Имеют власть решать художник и поэт,
Что на потребу им, а в чем потребы нет.
«Наука поэзии» Квинт Гораций Флакк (переиначено)
Тот, кто поймет истину первой строки….
Две дороги ведут в Иерусалим с юга со стороны Вифании. Правая, наиболее широкая и утоптанная, проходит через Иерихонский оазис и низменность Эль-Гор и выводит прямо к Иерихонскому ущелью у подножия Елеонской горы.
В ранний утренний час, когда дорожная пыль еще прибита выпавшей росой и раскаленный песок не обжигает ступни ног, по этой дороге, не спеша, двигалась странная процессия.
Первым рыскающей моряцкою походочкой, переваливаясь на коротких кривых ногах, как корабль в штормящем море, двигался донельзя широкоплечий субъект, одетый, несмотря на жару, в короткий, неопределенно-светлого цвета плащ с капюшоном, откинутым за спину. И штаны его, закатанные, по непонятной причине, почти до колен, носили столь же неясный колер. Растрепанные волосы имели удивительно яркий рыжий цвет. Лицо его, отмеченное печатью порока, украшал торчащий изо рта длинный желтоватый клык. Рост его можно было назвать небольшим. Звался он звучным и загадочным именем — Азазелло.

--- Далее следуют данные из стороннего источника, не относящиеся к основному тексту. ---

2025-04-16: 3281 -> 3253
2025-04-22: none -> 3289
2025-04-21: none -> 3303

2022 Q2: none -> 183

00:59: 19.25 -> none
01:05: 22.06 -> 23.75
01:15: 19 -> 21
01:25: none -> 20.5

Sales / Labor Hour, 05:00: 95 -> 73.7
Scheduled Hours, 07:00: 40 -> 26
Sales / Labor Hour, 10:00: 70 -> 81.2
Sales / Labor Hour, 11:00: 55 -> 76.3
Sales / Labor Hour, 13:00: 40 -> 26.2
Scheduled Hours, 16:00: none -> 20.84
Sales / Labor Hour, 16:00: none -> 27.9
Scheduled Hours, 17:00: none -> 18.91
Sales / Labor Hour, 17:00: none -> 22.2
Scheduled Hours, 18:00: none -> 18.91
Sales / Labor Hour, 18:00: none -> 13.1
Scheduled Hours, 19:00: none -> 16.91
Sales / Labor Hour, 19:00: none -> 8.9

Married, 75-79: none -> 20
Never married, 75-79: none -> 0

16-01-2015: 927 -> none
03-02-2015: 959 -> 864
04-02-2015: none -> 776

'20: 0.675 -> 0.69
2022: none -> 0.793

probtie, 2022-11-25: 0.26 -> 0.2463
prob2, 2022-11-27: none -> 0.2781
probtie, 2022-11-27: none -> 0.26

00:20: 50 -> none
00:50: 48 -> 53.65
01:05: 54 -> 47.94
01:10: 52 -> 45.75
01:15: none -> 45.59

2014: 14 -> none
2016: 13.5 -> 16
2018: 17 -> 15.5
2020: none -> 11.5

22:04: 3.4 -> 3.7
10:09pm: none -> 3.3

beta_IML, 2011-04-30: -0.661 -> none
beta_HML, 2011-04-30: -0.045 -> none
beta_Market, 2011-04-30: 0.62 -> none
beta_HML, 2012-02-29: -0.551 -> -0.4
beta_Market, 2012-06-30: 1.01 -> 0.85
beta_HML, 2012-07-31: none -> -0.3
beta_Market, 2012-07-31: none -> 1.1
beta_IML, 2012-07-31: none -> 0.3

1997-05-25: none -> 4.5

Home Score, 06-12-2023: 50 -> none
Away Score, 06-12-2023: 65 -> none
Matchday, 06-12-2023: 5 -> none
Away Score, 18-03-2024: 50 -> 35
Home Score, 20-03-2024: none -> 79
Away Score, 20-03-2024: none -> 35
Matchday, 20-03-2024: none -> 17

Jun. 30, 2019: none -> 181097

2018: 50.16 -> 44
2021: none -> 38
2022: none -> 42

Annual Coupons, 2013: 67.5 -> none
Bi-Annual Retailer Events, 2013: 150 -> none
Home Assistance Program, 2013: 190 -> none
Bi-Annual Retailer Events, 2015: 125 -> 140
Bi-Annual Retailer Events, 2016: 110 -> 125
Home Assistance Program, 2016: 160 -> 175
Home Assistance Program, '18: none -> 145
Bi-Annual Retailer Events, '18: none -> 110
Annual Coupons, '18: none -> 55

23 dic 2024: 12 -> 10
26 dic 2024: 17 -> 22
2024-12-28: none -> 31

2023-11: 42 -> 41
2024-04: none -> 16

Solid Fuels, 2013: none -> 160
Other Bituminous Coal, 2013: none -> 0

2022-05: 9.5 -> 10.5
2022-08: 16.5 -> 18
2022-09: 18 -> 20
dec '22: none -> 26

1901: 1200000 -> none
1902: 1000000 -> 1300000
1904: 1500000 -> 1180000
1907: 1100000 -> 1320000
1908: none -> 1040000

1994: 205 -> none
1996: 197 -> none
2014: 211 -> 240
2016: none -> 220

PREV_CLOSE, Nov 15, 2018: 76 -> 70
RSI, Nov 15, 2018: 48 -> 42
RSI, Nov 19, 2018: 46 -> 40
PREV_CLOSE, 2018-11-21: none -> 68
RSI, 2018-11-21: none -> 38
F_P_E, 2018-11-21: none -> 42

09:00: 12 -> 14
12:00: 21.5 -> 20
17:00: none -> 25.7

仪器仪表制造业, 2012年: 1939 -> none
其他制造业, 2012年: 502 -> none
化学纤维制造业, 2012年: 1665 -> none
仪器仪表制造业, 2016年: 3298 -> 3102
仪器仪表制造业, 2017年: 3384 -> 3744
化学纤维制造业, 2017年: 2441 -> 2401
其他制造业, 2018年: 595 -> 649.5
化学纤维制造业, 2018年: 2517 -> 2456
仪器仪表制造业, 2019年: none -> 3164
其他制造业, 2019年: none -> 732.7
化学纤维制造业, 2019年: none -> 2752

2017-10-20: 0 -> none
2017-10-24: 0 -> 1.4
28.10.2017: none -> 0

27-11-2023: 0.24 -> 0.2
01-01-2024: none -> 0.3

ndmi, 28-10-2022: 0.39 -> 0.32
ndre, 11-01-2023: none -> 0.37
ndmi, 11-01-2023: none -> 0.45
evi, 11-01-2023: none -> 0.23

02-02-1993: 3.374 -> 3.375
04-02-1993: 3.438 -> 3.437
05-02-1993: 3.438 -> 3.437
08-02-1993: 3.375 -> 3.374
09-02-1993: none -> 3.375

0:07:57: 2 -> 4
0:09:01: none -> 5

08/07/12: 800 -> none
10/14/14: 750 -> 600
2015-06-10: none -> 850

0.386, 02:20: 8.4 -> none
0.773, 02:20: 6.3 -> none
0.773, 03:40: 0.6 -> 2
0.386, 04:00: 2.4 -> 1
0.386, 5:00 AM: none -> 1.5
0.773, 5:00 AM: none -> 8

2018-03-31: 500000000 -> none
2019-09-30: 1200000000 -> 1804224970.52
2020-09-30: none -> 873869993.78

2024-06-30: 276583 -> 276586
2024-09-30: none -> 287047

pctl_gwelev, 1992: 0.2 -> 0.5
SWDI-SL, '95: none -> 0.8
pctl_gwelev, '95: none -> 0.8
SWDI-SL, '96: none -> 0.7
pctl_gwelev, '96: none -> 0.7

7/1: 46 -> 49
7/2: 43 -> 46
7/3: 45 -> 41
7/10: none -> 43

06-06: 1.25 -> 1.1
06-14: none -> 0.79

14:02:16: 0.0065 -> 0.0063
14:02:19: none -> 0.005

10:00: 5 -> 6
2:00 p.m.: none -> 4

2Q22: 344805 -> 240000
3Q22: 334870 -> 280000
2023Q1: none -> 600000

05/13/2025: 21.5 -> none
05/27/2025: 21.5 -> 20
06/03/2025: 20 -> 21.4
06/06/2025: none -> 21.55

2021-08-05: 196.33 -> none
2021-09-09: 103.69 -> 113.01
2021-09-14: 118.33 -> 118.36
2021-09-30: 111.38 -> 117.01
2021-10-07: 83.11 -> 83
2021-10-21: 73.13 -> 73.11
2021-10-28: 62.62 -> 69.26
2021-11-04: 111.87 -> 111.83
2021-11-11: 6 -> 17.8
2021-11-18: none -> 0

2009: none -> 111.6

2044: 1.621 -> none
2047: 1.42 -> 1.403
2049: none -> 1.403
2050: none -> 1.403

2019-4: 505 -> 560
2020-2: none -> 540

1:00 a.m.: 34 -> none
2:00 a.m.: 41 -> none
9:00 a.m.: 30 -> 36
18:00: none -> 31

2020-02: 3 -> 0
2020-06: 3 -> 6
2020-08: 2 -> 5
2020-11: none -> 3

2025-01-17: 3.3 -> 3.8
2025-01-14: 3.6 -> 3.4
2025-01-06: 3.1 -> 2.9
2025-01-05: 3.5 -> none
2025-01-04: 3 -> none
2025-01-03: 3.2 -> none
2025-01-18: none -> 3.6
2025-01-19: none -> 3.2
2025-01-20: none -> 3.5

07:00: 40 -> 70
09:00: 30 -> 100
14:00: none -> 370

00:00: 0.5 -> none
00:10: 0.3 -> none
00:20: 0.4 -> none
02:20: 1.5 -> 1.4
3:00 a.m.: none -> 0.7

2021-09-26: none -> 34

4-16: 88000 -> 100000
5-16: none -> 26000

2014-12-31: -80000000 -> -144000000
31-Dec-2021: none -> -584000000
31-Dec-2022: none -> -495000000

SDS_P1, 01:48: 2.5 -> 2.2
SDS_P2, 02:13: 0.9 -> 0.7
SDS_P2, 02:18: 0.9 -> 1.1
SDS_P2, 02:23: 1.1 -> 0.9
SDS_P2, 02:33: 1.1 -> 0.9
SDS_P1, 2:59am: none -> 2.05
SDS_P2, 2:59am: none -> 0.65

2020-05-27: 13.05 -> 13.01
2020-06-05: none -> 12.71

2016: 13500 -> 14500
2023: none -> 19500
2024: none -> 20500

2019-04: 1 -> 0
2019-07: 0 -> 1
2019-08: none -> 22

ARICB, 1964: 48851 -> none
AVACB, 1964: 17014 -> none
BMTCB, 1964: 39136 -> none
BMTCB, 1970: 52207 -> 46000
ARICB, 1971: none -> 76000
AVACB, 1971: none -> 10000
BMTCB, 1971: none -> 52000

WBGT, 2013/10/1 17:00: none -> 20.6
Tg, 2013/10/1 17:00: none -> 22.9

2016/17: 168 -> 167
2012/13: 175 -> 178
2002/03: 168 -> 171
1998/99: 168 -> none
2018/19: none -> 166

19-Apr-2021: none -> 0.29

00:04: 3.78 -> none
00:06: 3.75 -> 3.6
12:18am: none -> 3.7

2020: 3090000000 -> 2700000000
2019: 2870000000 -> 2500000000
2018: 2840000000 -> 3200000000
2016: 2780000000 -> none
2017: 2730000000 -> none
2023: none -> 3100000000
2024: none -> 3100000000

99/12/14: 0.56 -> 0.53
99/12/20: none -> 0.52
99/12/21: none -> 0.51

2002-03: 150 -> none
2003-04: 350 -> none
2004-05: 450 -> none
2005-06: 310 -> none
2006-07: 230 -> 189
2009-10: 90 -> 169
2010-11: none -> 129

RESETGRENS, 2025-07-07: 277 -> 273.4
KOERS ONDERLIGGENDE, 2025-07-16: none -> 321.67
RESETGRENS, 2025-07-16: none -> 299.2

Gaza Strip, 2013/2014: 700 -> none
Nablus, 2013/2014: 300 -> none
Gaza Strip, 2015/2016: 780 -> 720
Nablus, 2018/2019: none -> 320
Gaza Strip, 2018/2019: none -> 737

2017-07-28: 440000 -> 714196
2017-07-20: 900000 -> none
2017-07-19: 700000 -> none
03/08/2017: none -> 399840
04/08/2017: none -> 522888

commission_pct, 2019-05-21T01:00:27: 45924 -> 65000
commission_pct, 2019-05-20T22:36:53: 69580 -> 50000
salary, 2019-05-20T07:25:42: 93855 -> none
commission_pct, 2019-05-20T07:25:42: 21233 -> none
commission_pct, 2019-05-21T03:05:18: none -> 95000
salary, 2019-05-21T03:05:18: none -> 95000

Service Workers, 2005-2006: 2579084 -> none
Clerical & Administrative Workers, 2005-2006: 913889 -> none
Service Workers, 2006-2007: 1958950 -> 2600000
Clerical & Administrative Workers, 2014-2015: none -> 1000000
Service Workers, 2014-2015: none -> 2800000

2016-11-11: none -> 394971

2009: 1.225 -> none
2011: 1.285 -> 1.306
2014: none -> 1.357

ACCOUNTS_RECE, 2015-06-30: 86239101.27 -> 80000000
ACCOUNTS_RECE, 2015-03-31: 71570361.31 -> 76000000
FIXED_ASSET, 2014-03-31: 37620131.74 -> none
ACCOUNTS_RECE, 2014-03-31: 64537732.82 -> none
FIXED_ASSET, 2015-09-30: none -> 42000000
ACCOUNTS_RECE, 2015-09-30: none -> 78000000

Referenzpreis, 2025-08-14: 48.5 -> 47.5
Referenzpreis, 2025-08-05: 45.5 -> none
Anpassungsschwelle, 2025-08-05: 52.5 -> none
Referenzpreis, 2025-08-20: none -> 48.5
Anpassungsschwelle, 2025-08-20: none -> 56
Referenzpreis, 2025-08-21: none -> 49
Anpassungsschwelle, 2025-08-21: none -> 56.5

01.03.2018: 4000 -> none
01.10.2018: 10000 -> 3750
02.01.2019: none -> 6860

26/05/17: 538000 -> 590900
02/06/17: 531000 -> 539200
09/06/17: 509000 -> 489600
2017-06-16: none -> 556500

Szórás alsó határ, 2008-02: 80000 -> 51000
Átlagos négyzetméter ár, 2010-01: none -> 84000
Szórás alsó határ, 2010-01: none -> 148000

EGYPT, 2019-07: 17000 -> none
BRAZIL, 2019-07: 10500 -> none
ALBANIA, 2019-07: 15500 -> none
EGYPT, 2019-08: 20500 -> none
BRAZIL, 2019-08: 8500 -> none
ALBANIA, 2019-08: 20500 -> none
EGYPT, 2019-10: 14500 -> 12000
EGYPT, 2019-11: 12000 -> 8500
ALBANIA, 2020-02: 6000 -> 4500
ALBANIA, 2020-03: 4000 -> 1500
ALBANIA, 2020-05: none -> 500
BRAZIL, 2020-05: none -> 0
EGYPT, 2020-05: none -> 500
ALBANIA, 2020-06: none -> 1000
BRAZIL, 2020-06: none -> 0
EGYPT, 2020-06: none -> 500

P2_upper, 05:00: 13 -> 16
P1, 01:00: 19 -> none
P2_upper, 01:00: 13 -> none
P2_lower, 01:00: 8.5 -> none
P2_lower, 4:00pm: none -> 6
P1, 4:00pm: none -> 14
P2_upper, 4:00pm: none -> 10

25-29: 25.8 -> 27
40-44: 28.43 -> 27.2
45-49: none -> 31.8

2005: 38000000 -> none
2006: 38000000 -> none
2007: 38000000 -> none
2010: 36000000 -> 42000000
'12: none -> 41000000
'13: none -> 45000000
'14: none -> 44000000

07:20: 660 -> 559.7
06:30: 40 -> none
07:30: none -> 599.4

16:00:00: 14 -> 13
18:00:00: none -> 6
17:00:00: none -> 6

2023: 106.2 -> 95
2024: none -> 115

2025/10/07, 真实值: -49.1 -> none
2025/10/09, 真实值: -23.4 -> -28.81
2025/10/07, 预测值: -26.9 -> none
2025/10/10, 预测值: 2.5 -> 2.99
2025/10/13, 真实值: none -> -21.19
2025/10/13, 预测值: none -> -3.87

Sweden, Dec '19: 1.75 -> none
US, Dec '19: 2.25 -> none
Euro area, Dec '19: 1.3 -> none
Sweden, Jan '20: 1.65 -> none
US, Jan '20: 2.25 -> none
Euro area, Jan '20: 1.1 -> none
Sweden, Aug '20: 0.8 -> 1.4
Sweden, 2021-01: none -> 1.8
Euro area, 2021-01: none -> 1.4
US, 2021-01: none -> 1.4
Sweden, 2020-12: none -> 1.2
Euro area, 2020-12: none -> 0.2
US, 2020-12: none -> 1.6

Зато второй, из идущих, был очень высоким и слегка сутулым. Одет он был в грязноватый длинный, почти до пят, халат удивительной расцветки — в желтую и бледно-красную клетку, какой на востоке, пожалуй, больше и не встретишь. Кривой рот придавал его лицу глумливое выражение. На носу красовалось пенсне без одного стеклышка, а над ним торчали два глаза, будто бы смотрящие в разные стороны. Причем один газ светился темным изумрудно-зеленоватым оттенком, а цвет другого определить было вообще затруднительно. Под носом топорщились редкие, белесоватого цвета усишки, больше похожие на куриный пух.
Самым последним, ковыляя на двух задних лапах, тащился большущий, цвета свежайшей черной сажи, кот. Росту, если к нему применим такой параметр, он был около полутора метров. Густая шерсть лоснилась и со спины золотилась под лучами восходящего солнца. На жирной короткой шее свободно болтался ошейник из массивных серебряных пластин прямоугольной формы. Полуопущенные передние лапы, чуть выдаваясь вперед, придавали ему сутулый вид странствующего бродяги. Никакой одежды на нем, естественно, не было. Спутники называли его Бегемотом. И, действительно, что-то от гиппопотама в нем было. Заплывшие глазки, например, и, с виду, неповоротливая стать.
— Чешется, — обиженно сказал кот, — дожился — хожу с ярмом на шее, как…, - он замолчал, силясь подобрать сравнение.
— Не ярмо это, — лениво промолвил длинный субъект в клетчатом халате, которого одни знали, как Коровьева, для своих же он был Фаготом, — а ошейник, причем из благородного металла. Вечно на тебя, больше всех, тратиться приходится.
Кот замигал разом покрасневшими глазами, усы его обиженно опустились вниз, плечи поникли.
— Я же не виноват, что в человеческом обличье у меня появляется большое родимое пятно на лбу. Покажись с ним тутошнему народцу, с его дремучими представлениями, и до вечера не доживешь….
— А, ты бы попросил мессира убрать пятно, — ухмыльнулся своим устрашающим клыком Азазелло и еще более взъерошил свои рыжие, жесткие, как у сапожной щетки, волосы.
— Просил, — безнадежно поведал Бегемот, — не хочет и слушать. Говорит, что это родовая отметина, и, что пятно еще пригодится.
— Зачем? — живо заинтересовался Фагот.
— Про то — нам знать, как всегда, не положено. Мессир наш стратег известный, даже в шахматах думает на десять ходов вперед….
Утренний воздух был тих, прозрачен и, на удивление душист запахом первых зацветающих весенних растений. Впереди, справа зазеленел пологий склон надвигающейся горы.
— Как не рассуждай, а на цепи, — продолжал бурчать кот, — как… как дворовый пес, — привел он удачное, на его взгляд сравнение, с главным врагом породы кошачьих.
И клацнул зубами, ловко сцапав, пролетавшую мимо усатой морды, жирную черную муху.
— Тьфу, тьфу, что за гадость! — кот ожесточенно мотал головой и плевался, — самые низменные инстинкты просыпаются в этой проклятой глуши.
Так и шагала примечательная троица по пустынной дороге, на ходу лениво между собой переговариваясь, а, иногда, и переругиваясь. Стояла тишина, и лишь небольшой ветерок, своими порывами, качал ветви немногочисленных порослей кустарника, издавая шелестящий звук. А, дорога эта, обычно многолюдная и многоязычная, была пустынна по причине раннего утра.